> **Instructions for the task**:
I'd like the entries reproduced exactly, with the images omitted.
Supplied entries START
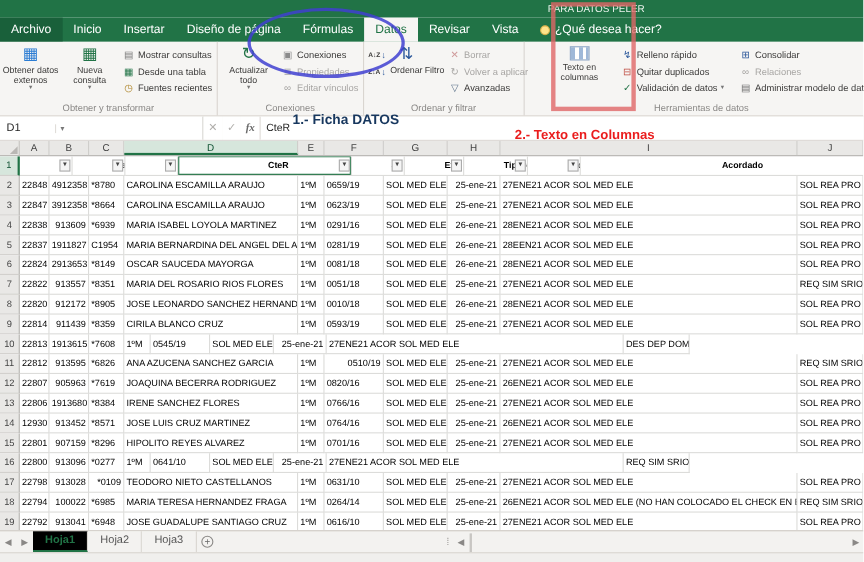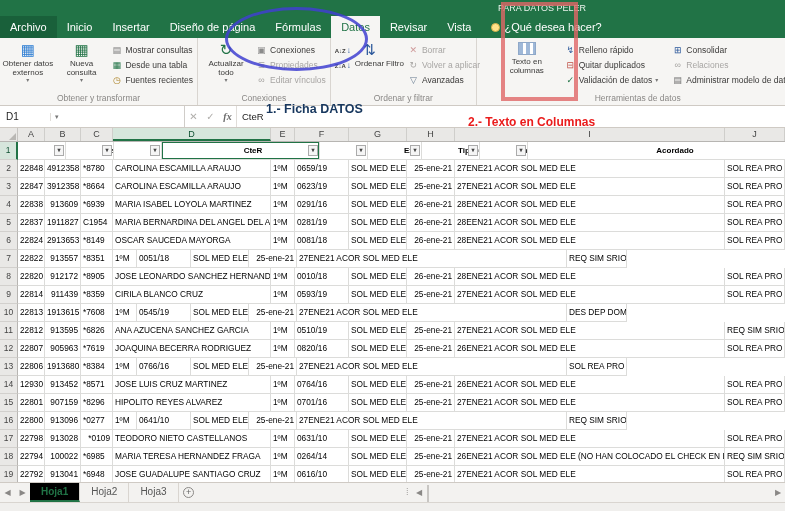--- a/index.html
+++ b/index.html
@@ -340,20 +340,21 @@
         <div class="cell" style="width: 58px;">SOL MED ELE</div>
         <div class="cell ar" style="width: 48px;">26-ene-21</div>
         <div class="cell" style="width: 270px;">28ENE21 ACOR SOL MED ELE</div>
         <div class="cell" style="width: 60px;">SOL REA PRO</div>
       </div>
       <div class="grow">
         <span class="rownum">7</span>
         <div class="cell ar" style="width: 27px;">22822</div>
         <div class="cell ar" style="width: 36px;">913557</div>
         <div class="cell" style="width: 32px;">*8351</div>
+        <div class="cell" style="width: 158px;">MARIA DEL ROSARIO RIOS FLORES</div>
         <div class="cell" style="width: 24px;">1ºM</div>
         <div class="cell" style="width: 54px;">0051/18</div>
         <div class="cell" style="width: 58px;">SOL MED ELE</div>
         <div class="cell ar" style="width: 48px;">25-ene-21</div>
         <div class="cell" style="width: 270px;">27ENE21 ACOR SOL MED ELE</div>
         <div class="cell" style="width: 60px;">REQ SIM SRIO (C</div>
       </div>
       <div class="grow">
         <span class="rownum">8</span>
         <div class="cell ar" style="width: 27px;">22820</div>
@@ -392,21 +393,21 @@
         <div class="cell" style="width: 270px;">27ENE21 ACOR SOL MED ELE</div>
         <div class="cell" style="width: 60px;">DES DEP DOM</div>
       </div>
       <div class="grow">
         <span class="rownum">11</span>
         <div class="cell ar" style="width: 27px;">22812</div>
         <div class="cell ar" style="width: 36px;">913595</div>
         <div class="cell" style="width: 32px;">*6826</div>
         <div class="cell" style="width: 158px;">ANA AZUCENA SANCHEZ GARCIA</div>
         <div class="cell" style="width: 24px;">1ºM</div>
-        <div class="cell" style="width: 54px;">0510/19</div>
+        <div class="cell" style="width: 54px; text-align: right;">0510/19</div>
         <div class="cell" style="width: 58px;">SOL MED ELE</div>
         <div class="cell ar" style="width: 48px;">25-ene-21</div>
         <div class="cell" style="width: 270px;">27ENE21 ACOR SOL MED ELE</div>
         <div class="cell" style="width: 60px;">REQ SIM SRIO (C</div>
       </div>
       <div class="grow">
         <span class="rownum">12</span>
         <div class="cell ar" style="width: 27px;">22807</div>
         <div class="cell ar" style="width: 36px;">905963</div>
         <div class="cell" style="width: 32px;">*7619</div>
@@ -416,20 +417,21 @@
         <div class="cell" style="width: 58px;">SOL MED ELE</div>
         <div class="cell ar" style="width: 48px;">25-ene-21</div>
         <div class="cell" style="width: 270px;">26ENE21 ACOR SOL MED ELE</div>
         <div class="cell" style="width: 60px;">SOL REA PRO</div>
       </div>
       <div class="grow">
         <span class="rownum">13</span>
         <div class="cell ar" style="width: 27px;">22806</div>
         <div class="cell ar" style="width: 36px;">1913680</div>
         <div class="cell" style="width: 32px;">*8384</div>
+        <div class="cell" style="width: 158px;">IRENE SANCHEZ FLORES</div>
         <div class="cell" style="width: 24px;">1ºM</div>
         <div class="cell" style="width: 54px;">0766/16</div>
         <div class="cell" style="width: 58px;">SOL MED ELE</div>
         <div class="cell ar" style="width: 48px;">25-ene-21</div>
         <div class="cell" style="width: 270px;">27ENE21 ACOR SOL MED ELE</div>
         <div class="cell" style="width: 60px;">SOL REA PRO</div>
       </div>
       <div class="grow">
         <span class="rownum">14</span>
         <div class="cell ar" style="width: 27px;">12930</div>

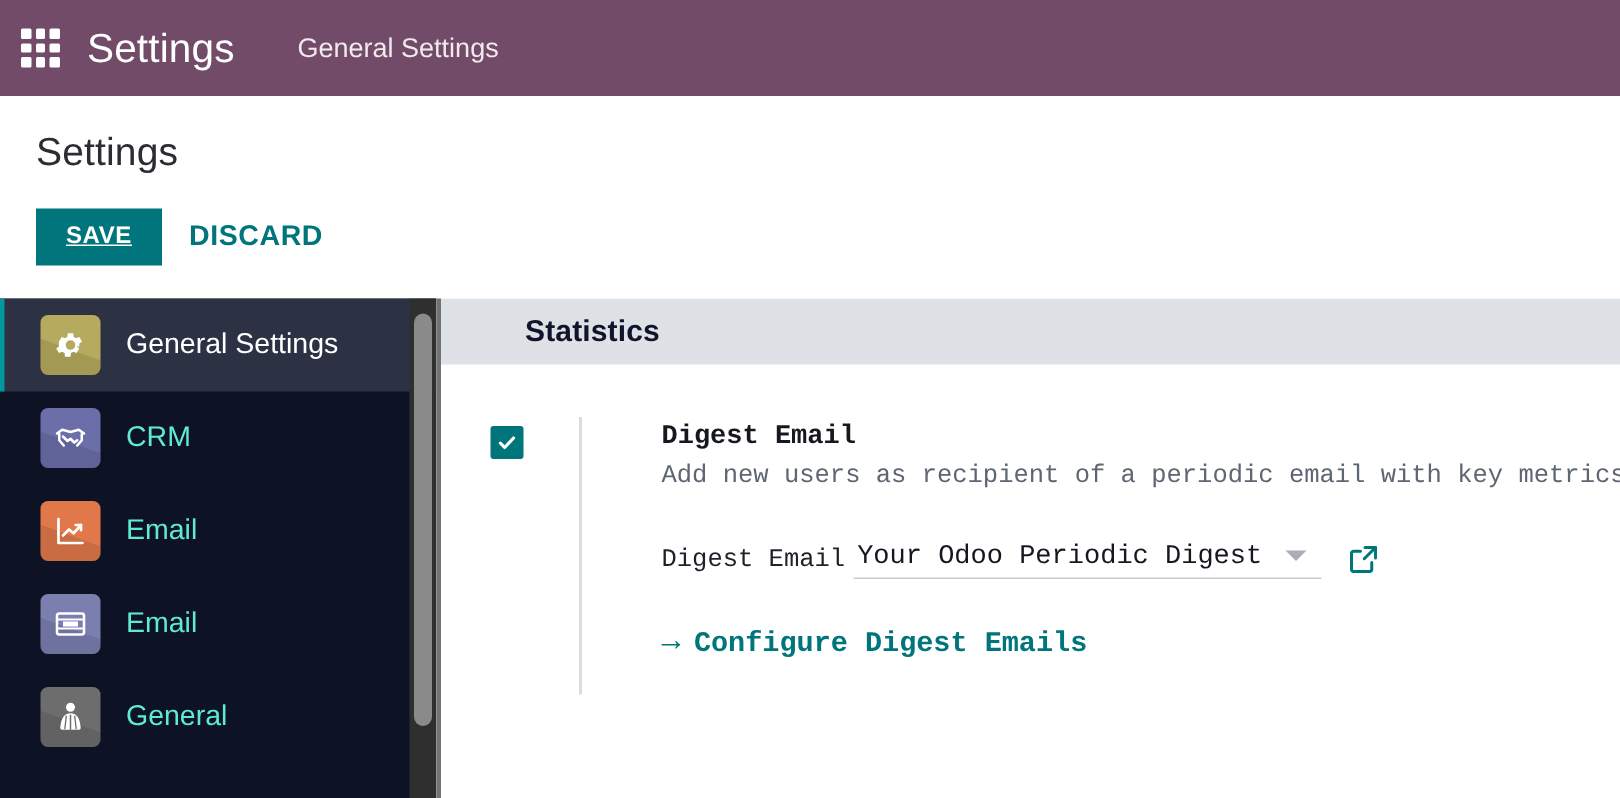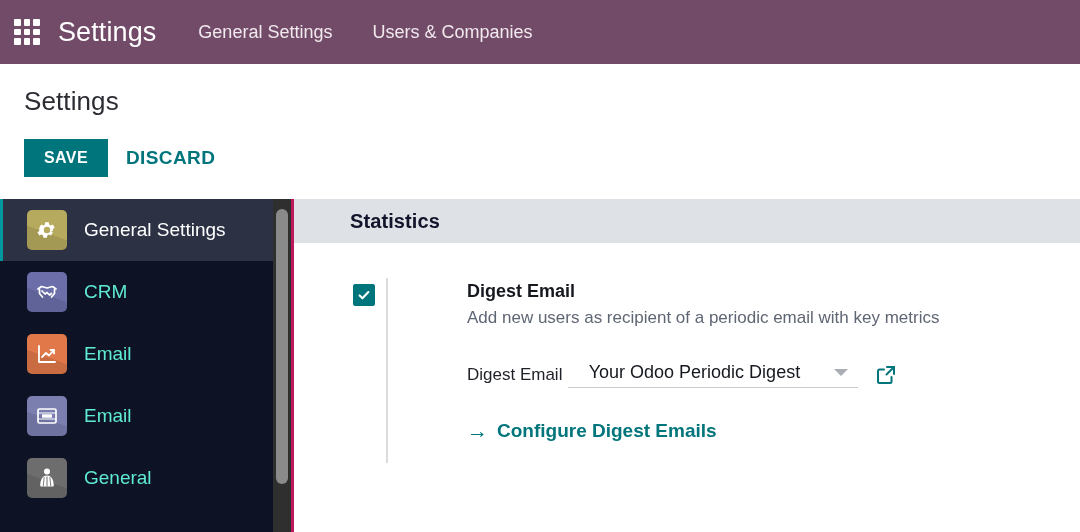--- a/index.html
+++ b/index.html
@@ -71,20 +71,21 @@
   .btn-save {
     background: #00757b;
     color: #ffffff;
     border: none;
     font-size: 16px;
     font-weight: 700;
     letter-spacing: .4px;
     padding: 10px 20px;
     cursor: pointer;
     font-family: inherit;
+    text-decoration: underline;
   }
   .btn-discard {
     background: transparent;
     border: none;
     color: #00757b;
     font-size: 19px;
     font-weight: 700;
     letter-spacing: .4px;
     padding: 10px 18px;
     cursor: pointer;
@@ -162,40 +163,41 @@
     width: 12px; height: 275px;
     background: #8a8a8a;
     border-radius: 6px;
   }
 
   
   .content {
     flex: 1;
     background: #ffffff;
     position: relative;
-    border-left: 3px solid #be185d;
+    border-left: 3px solid #737373;
     overflow: hidden;
   }
   .section-head {
     background: #dee1e5;
     height: 44px;
     display: flex;
     align-items: center;
     padding-left: 56px;
   }
   .section-head-title {
     font-size: 20px;
     font-weight: 700;
     color: #12142b;
     letter-spacing: .1px;
   }
   .settings-block {
     position: relative;
-    padding: 38px 0 0 59px;
-    display: flex;
+    padding: 38px 0 0 33px;
+    display: flex;
+    font-family: Liberation Mono, monospace;
   }
   .vdivider {
     position: absolute;
     left: 92px; top: 35px;
     width: 2px; height: 185px;
     background: #dcdcdc;
   }
   .cb-col { width: 52px; flex: none; padding-top: 3px; }
   .checkbox {
     width: 22px; height: 22px;
@@ -287,21 +289,20 @@
       <span></span>
     <span></span>
       <span></span>
       <span></span>
     <span></span>
       <span></span>
       <span></span>
   </div>
   <div class="brand">Settings</div>
   <div class="nav-item">General Settings</div>
-  <div class="nav-item">Users &amp; Companies</div>
 </div>
 
 <div class="control-panel">
   <div class="page-title">Settings</div>
   <div class="btn-row">
     <button class="btn-save">SAVE</button>
     <button class="btn-discard">DISCARD</button>
   </div>
 </div>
Supplied entries END
> **Written response**:
--- a/index.html
+++ b/index.html
@@ -340,20 +340,21 @@
         <div class="cell" style="width: 58px;">SOL MED ELE</div>
         <div class="cell ar" style="width: 48px;">26-ene-21</div>
         <div class="cell" style="width: 270px;">28ENE21 ACOR SOL MED ELE</div>
         <div class="cell" style="width: 60px;">SOL REA PRO</div>
       </div>
       <div class="grow">
         <span class="rownum">7</span>
         <div class="cell ar" style="width: 27px;">22822</div>
         <div class="cell ar" style="width: 36px;">913557</div>
         <div class="cell" style="width: 32px;">*8351</div>
+        <div class="cell" style="width: 158px;">MARIA DEL ROSARIO RIOS FLORES</div>
         <div class="cell" style="width: 24px;">1ºM</div>
         <div class="cell" style="width: 54px;">0051/18</div>
         <div class="cell" style="width: 58px;">SOL MED ELE</div>
         <div class="cell ar" style="width: 48px;">25-ene-21</div>
         <div class="cell" style="width: 270px;">27ENE21 ACOR SOL MED ELE</div>
         <div class="cell" style="width: 60px;">REQ SIM SRIO (C</div>
       </div>
       <div class="grow">
         <span class="rownum">8</span>
         <div class="cell ar" style="width: 27px;">22820</div>
@@ -392,21 +393,21 @@
         <div class="cell" style="width: 270px;">27ENE21 ACOR SOL MED ELE</div>
         <div class="cell" style="width: 60px;">DES DEP DOM</div>
       </div>
       <div class="grow">
         <span class="rownum">11</span>
         <div class="cell ar" style="width: 27px;">22812</div>
         <div class="cell ar" style="width: 36px;">913595</div>
         <div class="cell" style="width: 32px;">*6826</div>
         <div class="cell" style="width: 158px;">ANA AZUCENA SANCHEZ GARCIA</div>
         <div class="cell" style="width: 24px;">1ºM</div>
-        <div class="cell" style="width: 54px;">0510/19</div>
+        <div class="cell" style="width: 54px; text-align: right;">0510/19</div>
         <div class="cell" style="width: 58px;">SOL MED ELE</div>
         <div class="cell ar" style="width: 48px;">25-ene-21</div>
         <div class="cell" style="width: 270px;">27ENE21 ACOR SOL MED ELE</div>
         <div class="cell" style="width: 60px;">REQ SIM SRIO (C</div>
       </div>
       <div class="grow">
         <span class="rownum">12</span>
         <div class="cell ar" style="width: 27px;">22807</div>
         <div class="cell ar" style="width: 36px;">905963</div>
         <div class="cell" style="width: 32px;">*7619</div>
@@ -416,20 +417,21 @@
         <div class="cell" style="width: 58px;">SOL MED ELE</div>
         <div class="cell ar" style="width: 48px;">25-ene-21</div>
         <div class="cell" style="width: 270px;">26ENE21 ACOR SOL MED ELE</div>
         <div class="cell" style="width: 60px;">SOL REA PRO</div>
       </div>
       <div class="grow">
         <span class="rownum">13</span>
         <div class="cell ar" style="width: 27px;">22806</div>
         <div class="cell ar" style="width: 36px;">1913680</div>
         <div class="cell" style="width: 32px;">*8384</div>
+        <div class="cell" style="width: 158px;">IRENE SANCHEZ FLORES</div>
         <div class="cell" style="width: 24px;">1ºM</div>
         <div class="cell" style="width: 54px;">0766/16</div>
         <div class="cell" style="width: 58px;">SOL MED ELE</div>
         <div class="cell ar" style="width: 48px;">25-ene-21</div>
         <div class="cell" style="width: 270px;">27ENE21 ACOR SOL MED ELE</div>
         <div class="cell" style="width: 60px;">SOL REA PRO</div>
       </div>
       <div class="grow">
         <span class="rownum">14</span>
         <div class="cell ar" style="width: 27px;">12930</div>

--- a/index.html
+++ b/index.html
@@ -71,20 +71,21 @@
   .btn-save {
     background: #00757b;
     color: #ffffff;
     border: none;
     font-size: 16px;
     font-weight: 700;
     letter-spacing: .4px;
     padding: 10px 20px;
     cursor: pointer;
     font-family: inherit;
+    text-decoration: underline;
   }
   .btn-discard {
     background: transparent;
     border: none;
     color: #00757b;
     font-size: 19px;
     font-weight: 700;
     letter-spacing: .4px;
     padding: 10px 18px;
     cursor: pointer;
@@ -162,40 +163,41 @@
     width: 12px; height: 275px;
     background: #8a8a8a;
     border-radius: 6px;
   }
 
   
   .content {
     flex: 1;
     background: #ffffff;
     position: relative;
-    border-left: 3px solid #be185d;
+    border-left: 3px solid #737373;
     overflow: hidden;
   }
   .section-head {
     background: #dee1e5;
     height: 44px;
     display: flex;
     align-items: center;
     padding-left: 56px;
   }
   .section-head-title {
     font-size: 20px;
     font-weight: 700;
     color: #12142b;
     letter-spacing: .1px;
   }
   .settings-block {
     position: relative;
-    padding: 38px 0 0 59px;
-    display: flex;
+    padding: 38px 0 0 33px;
+    display: flex;
+    font-family: Liberation Mono, monospace;
   }
   .vdivider {
     position: absolute;
     left: 92px; top: 35px;
     width: 2px; height: 185px;
     background: #dcdcdc;
   }
   .cb-col { width: 52px; flex: none; padding-top: 3px; }
   .checkbox {
     width: 22px; height: 22px;
@@ -287,21 +289,20 @@
       <span></span>
     <span></span>
       <span></span>
       <span></span>
     <span></span>
       <span></span>
       <span></span>
   </div>
   <div class="brand">Settings</div>
   <div class="nav-item">General Settings</div>
-  <div class="nav-item">Users &amp; Companies</div>
 </div>
 
 <div class="control-panel">
   <div class="page-title">Settings</div>
   <div class="btn-row">
     <button class="btn-save">SAVE</button>
     <button class="btn-discard">DISCARD</button>
   </div>
 </div>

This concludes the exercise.